The screening coincides with the 150th anniversary of a faculty and student expedition to the Colorado Rocky Mountains that was organized and led by Illinois Wesleyan professor John Wesley Powell in the summer of 1868.
A music-based documentary, The Colorado creates a crossroads between art, ecology and regional history. Narrated by Oscar-nominee Mark Rylance, the film explores the Colorado River Basin from social and ecological perspectives across history, from the prehistoric settlements of the region, through European exploration, modern industrial agriculture, immigration and the impact of climate change. The film’s score is performed by the Grammy-winning vocal ensemble Roomful of Teeth, cellist Jeffrey Zeigler (Kronos Quartet), and composer-percussionist Glenn Kotche (Wilco). Of the five composers who wrote the film's soundtrack, one, John Luther Adams, is a Pulitzer prizewinner.
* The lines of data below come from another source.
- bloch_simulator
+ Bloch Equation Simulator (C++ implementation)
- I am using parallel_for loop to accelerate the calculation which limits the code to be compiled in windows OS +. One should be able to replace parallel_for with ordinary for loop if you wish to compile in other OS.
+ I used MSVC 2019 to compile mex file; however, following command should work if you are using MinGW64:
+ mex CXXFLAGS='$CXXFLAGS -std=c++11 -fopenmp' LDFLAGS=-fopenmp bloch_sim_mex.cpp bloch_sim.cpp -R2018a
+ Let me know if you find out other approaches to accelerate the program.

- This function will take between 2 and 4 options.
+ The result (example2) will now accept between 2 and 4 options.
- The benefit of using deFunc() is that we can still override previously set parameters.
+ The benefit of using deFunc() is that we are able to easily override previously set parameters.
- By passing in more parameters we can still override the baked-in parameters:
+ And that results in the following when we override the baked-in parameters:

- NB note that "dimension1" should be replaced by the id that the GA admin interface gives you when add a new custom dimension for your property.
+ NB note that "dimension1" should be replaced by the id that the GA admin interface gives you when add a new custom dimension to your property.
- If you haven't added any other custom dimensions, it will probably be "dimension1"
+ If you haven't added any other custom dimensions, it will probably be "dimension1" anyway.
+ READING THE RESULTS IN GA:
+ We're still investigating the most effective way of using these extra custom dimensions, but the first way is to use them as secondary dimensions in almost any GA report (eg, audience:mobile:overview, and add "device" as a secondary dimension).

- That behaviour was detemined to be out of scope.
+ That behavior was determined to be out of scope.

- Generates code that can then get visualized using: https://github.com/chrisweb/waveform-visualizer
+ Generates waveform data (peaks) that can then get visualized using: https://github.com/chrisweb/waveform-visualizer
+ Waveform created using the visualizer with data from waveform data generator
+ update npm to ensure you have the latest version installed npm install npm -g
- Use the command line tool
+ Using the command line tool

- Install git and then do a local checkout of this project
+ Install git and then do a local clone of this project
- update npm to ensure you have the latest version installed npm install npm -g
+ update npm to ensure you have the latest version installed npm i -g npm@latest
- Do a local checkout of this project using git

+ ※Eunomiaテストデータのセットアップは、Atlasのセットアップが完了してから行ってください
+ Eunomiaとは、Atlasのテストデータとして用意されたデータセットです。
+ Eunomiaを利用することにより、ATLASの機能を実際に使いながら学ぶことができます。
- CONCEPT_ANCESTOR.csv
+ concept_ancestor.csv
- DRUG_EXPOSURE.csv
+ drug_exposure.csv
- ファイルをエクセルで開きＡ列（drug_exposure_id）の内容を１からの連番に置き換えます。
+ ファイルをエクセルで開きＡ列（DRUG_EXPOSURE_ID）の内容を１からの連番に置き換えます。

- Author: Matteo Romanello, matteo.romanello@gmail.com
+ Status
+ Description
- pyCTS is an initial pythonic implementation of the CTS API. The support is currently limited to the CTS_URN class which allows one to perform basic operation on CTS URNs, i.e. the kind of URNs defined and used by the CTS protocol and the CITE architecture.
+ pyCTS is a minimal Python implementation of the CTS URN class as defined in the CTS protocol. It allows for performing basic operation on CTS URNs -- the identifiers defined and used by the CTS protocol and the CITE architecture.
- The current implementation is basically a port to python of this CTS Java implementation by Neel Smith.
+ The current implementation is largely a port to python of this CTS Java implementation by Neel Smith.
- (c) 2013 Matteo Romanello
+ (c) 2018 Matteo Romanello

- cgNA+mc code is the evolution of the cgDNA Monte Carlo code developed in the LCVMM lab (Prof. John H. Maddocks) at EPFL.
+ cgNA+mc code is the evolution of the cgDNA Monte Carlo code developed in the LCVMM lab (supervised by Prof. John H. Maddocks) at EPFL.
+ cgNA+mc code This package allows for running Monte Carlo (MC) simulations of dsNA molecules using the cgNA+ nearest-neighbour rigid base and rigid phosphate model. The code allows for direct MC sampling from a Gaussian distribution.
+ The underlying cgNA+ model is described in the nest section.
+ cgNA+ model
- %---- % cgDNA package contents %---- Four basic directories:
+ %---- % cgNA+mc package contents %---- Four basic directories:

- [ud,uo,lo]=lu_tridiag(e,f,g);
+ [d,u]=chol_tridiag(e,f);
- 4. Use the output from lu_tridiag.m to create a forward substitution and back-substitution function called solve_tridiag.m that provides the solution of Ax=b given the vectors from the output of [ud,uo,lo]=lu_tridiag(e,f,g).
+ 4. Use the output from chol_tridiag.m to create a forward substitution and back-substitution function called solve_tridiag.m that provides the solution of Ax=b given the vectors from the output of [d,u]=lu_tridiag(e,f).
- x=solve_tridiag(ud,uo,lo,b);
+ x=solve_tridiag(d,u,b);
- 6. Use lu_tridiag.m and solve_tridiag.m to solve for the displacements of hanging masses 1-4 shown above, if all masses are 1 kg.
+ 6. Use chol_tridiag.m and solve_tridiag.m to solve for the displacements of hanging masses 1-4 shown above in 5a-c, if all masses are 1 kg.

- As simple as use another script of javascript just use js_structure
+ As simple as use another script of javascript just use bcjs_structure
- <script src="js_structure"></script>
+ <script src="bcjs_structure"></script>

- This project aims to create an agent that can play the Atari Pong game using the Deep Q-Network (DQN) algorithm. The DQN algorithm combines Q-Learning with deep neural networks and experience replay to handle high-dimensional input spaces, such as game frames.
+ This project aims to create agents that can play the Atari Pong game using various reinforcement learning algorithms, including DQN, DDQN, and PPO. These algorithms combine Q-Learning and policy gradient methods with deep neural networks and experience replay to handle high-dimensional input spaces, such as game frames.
A self-made naturalist, explorer and former Civil War veteran, Powell joined the Illinois Wesleyan faculty in 1865 as a professor of natural science and also designed the University’s motto and seal. Using an innovative approach for science education, Powell led a group of Illinois Wesleyan students to the Colorado Rocky Mountains in the summers of 1867 and 1868. These expeditions are acknowledged as among the first to use field work for teaching science. He is most famous for leading the first extensive American exploration of the Colorado River region and the Grand Canyon in 1869.
Following his time at Illinois Wesleyan, Powell served as the director of the U.S. Geological Survey and the U.S. Bureau of Ethnology. During this time, he published his Report on the Lands of the Arid Region, arguing that there was not enough available water in the West to support high-density populations and large scale agriculture.
The Colorado captures Powell’s views, showcasing that for over 5 million years, the Colorado River has served as the lifeline for a vast portion of North America. It provides the water that now sustains nearly 40 million people, half a dozen major cities and an immense agricultural empire. Because of these demands, the river is so overused that it no longer flows to the sea or nourishes its delta.
Although Powell’s views were opposed by legislators of the time, he is recognized for his contributions to anthropological studies of the indigenous people of the American Southwest and his public policies for land use in the arid West. His wisdom and foresight with regards to sustainability and conservation of the water in the arid West are seen as paving the way for future efforts.
The film, which has been screened at numerous national and international film festivals, will be shown at the Kennedy Center in Washington, D.C. following the screening at Illinois Wesleyan. The screening is a co-curricular event of the University’s annual theme, The Evolution of Revolution.